I wasn’t ready to blame Ronin or Blackthorne for my husband’s condition. It had started before the treatment, and it had gotten better under it. But he’d been sent away because of them and they owed me. “Hire me.”
“It doesn’t work like that.”
“Tell me how it works and make i
t happen.”
“Why don’t you just sign on for another commission?”
“Because they’ll put me where they want me. I could end up in Korea. Blackthorne will put me near my husband.”
“I always thought you were crazy.” He stood and placed his hands flat on the table so he could lean close to me. “You’re still gorgeous, but you’re still out of your goddamn mind.”
“I’ll get on a plane to Jordan right now and walk to Baghdad. If I have to do that, Ronin, if I have to go as a free agent, I’m talking to every left-wing, contractor-hating journalist who’ll listen.”
“About what exactly?”
“All I have to do is make them curious about what you’re doing here. They already hate you because of Abu Ghraib. Hire me, station me where I want to go, and you’ll have your NDA.”
He stood straight and buttoned his jacket. “It’s been great catching up.”
“Caden?”
“I heard you called?”
It was one in the morning, and as soon as the phone rang, I knew it was him.
“Are you all right?” I asked.
“I’m fine. Everything’s fine.”
Sure. Everything was fine. This whole thing was over, and we could go on like a normal couple.
“How’s Damon?”
He breathed into the receiver, cleared his throat. I waited. The sound of people talking in the background was cut off after the click of a door and the squeak of a desk chair.

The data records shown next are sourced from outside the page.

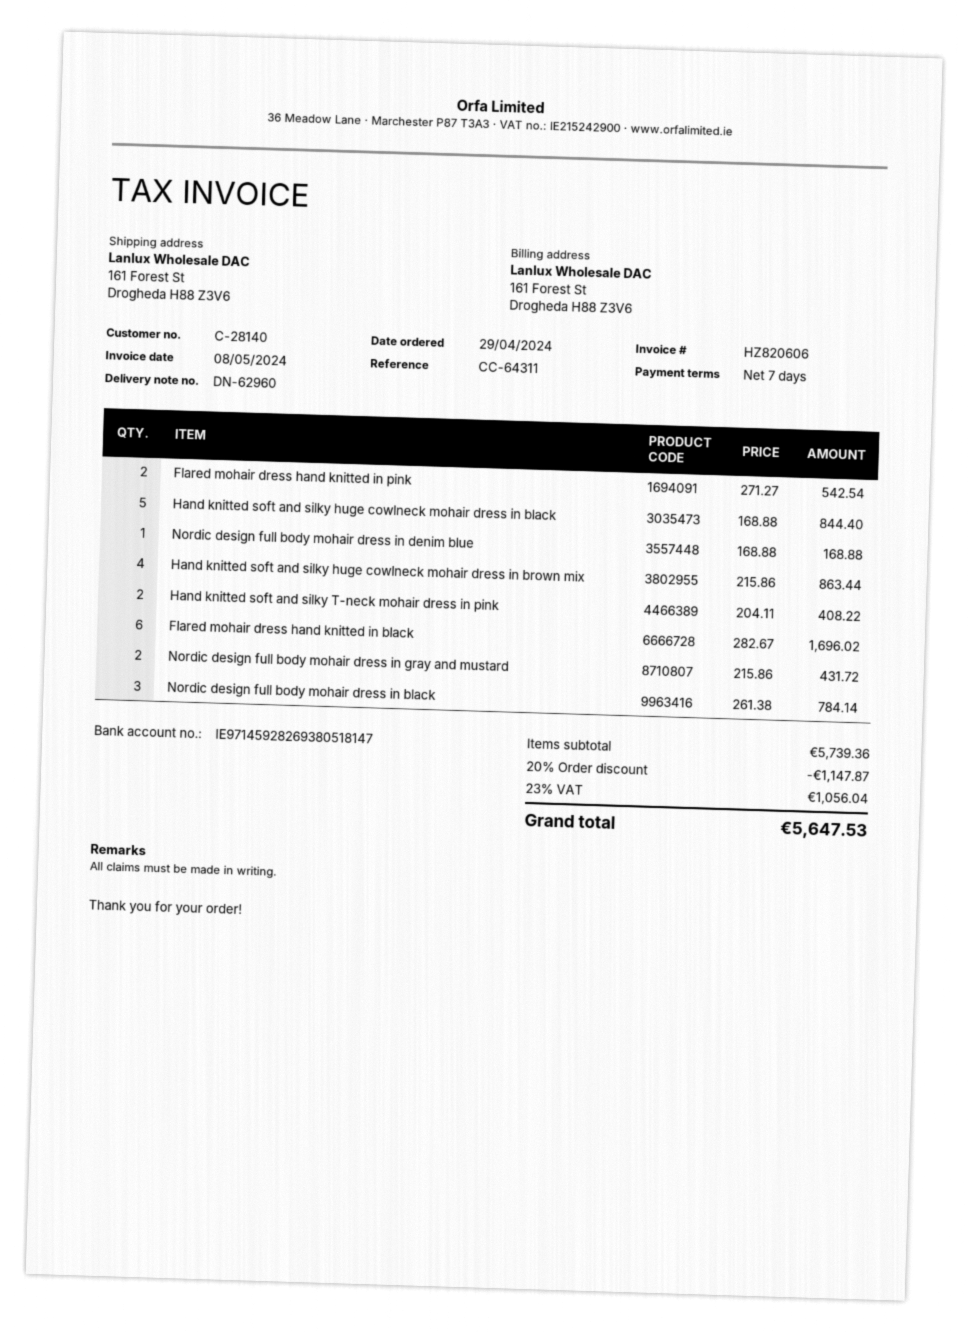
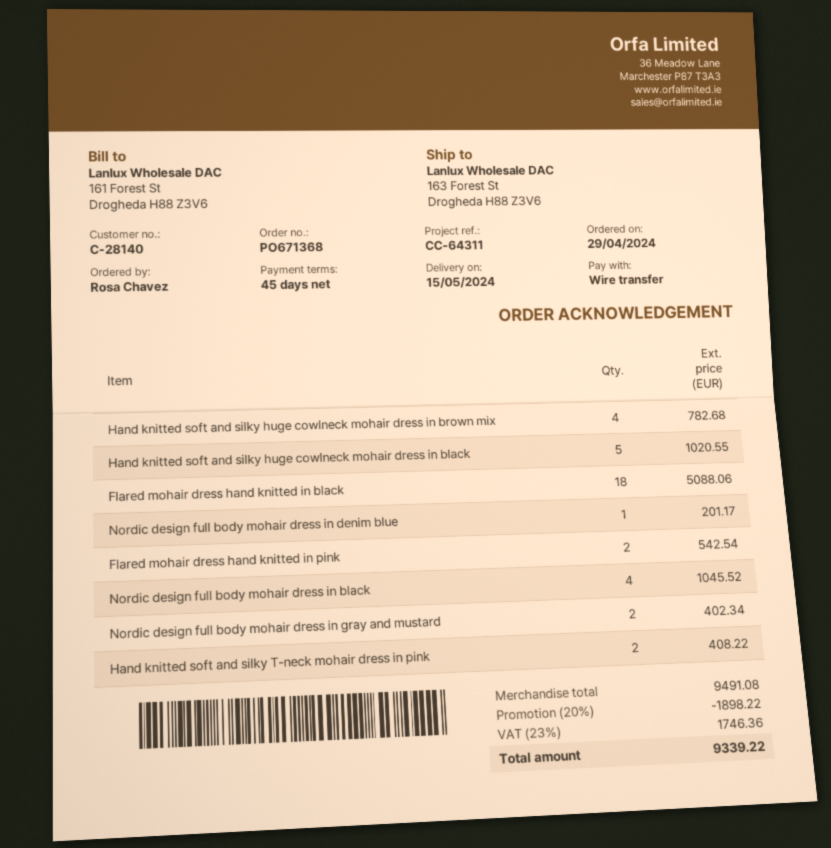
payment terms: 7 days -> 45 days
ship to: 161 Forest St, Drogheda H88 Z3V6 -> 163 Forest St, Drogheda H88 Z3V6
Hand knitted soft and silky huge cowlneck mohair dress in black: 5 for 844.40 -> 5 for 1020.55
Nordic design full body mohair dress in denim blue: 1 for 168.88 -> 1 for 201.17
Hand knitted soft and silky huge cowlneck mohair dress in brown mix: 4 for 863.44 -> 4 for 782.68
Flared mohair dress hand knitted in black: 6 for 1696.02 -> 18 for 5088.06
Nordic design full body mohair dress in gray and mustard: 2 for 431.72 -> 2 for 402.34
Nordic design full body mohair dress in black: 3 for 784.14 -> 4 for 1045.52
subtotal: 5739.36 -> 9491.08
discount: 20% = 1147.87 -> 20% = 1898.22
tax: 23% = 1056.04 -> 23% = 1746.36
total: 5647.53 -> 9339.22

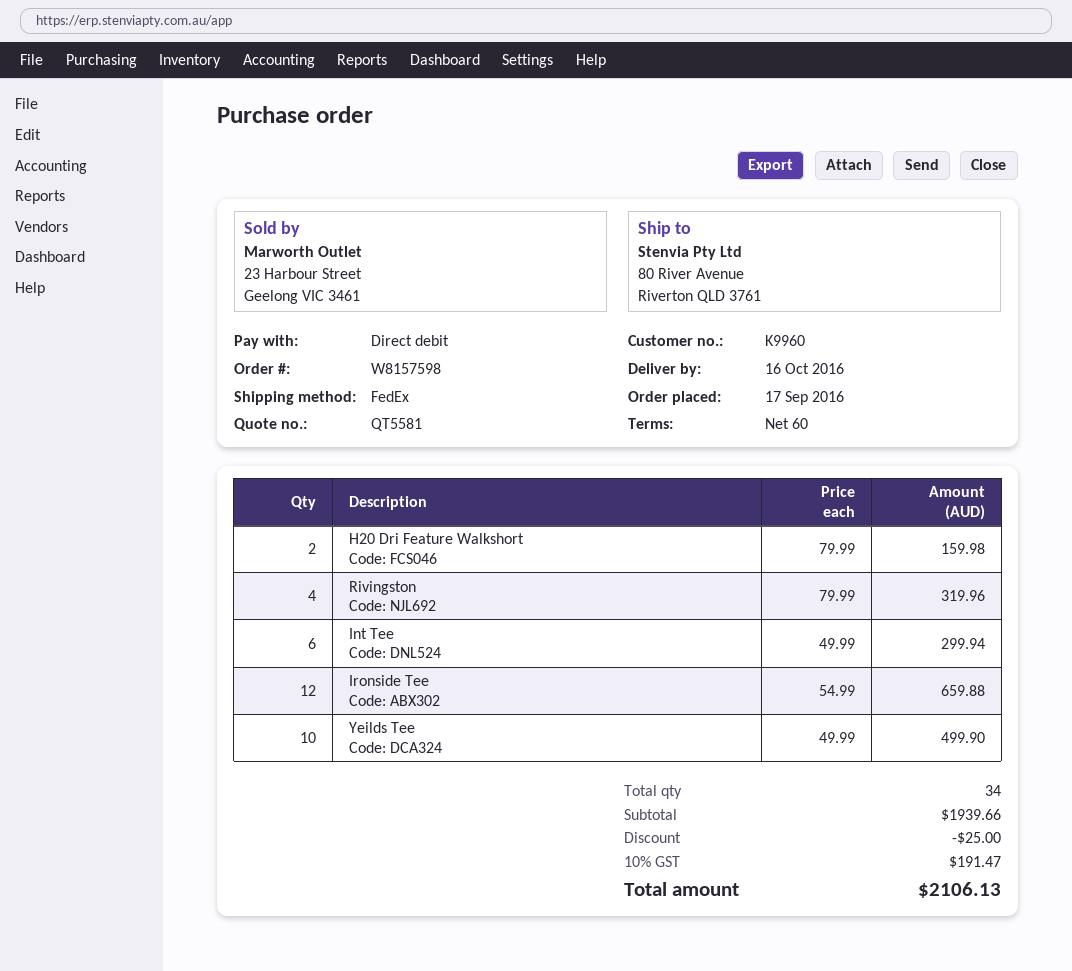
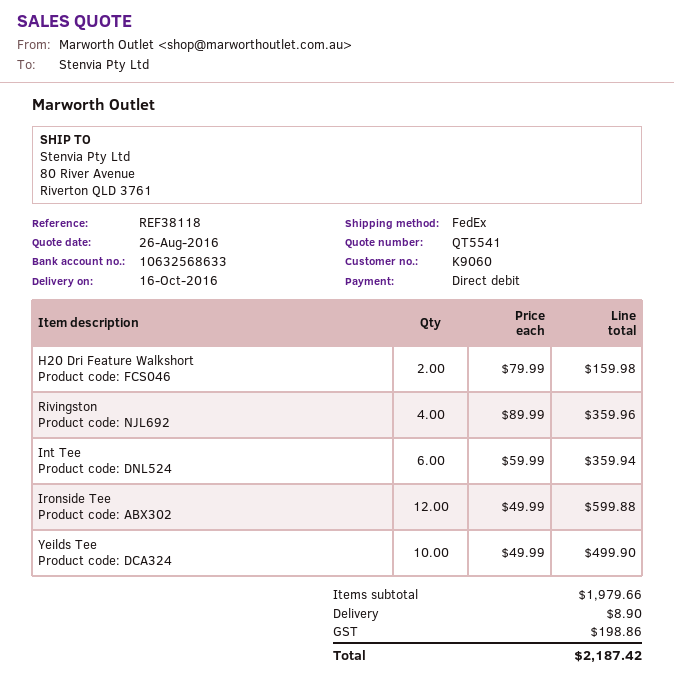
quote number: QT5581 -> QT5541
customer number: K9960 -> K9060
Rivingston: 4 x 79.99 = 319.96 -> 4 x 89.99 = 359.96
Int Tee: 6 x 49.99 = 299.94 -> 6 x 59.99 = 359.94
Ironside Tee: 12 x 54.99 = 659.88 -> 12 x 49.99 = 599.88
subtotal: 1939.66 -> 1979.66
discount: 25.00 -> none
shipping: none -> 8.90
tax: 191.47 -> 198.86
total: 2106.13 -> 2187.42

“I’m managing it,” Caden answered finally.
“How?”
“I want to get you on Skype. I need to see your cunt.”
Blood flowed between my legs with an urgency that ached. “My parents are here. In the house.”
“I don’t care.”
“I want to talk about the medevac.”
“Do everything I say and tell me you’re doing it.” His resolve left no room for my concern. It flooded me with a desire to please him. “Take off your clothes.”
After dropping the phone on the bed, I wriggled out of my shirt and underpants and put the phone to my ear again. “I’m naked.”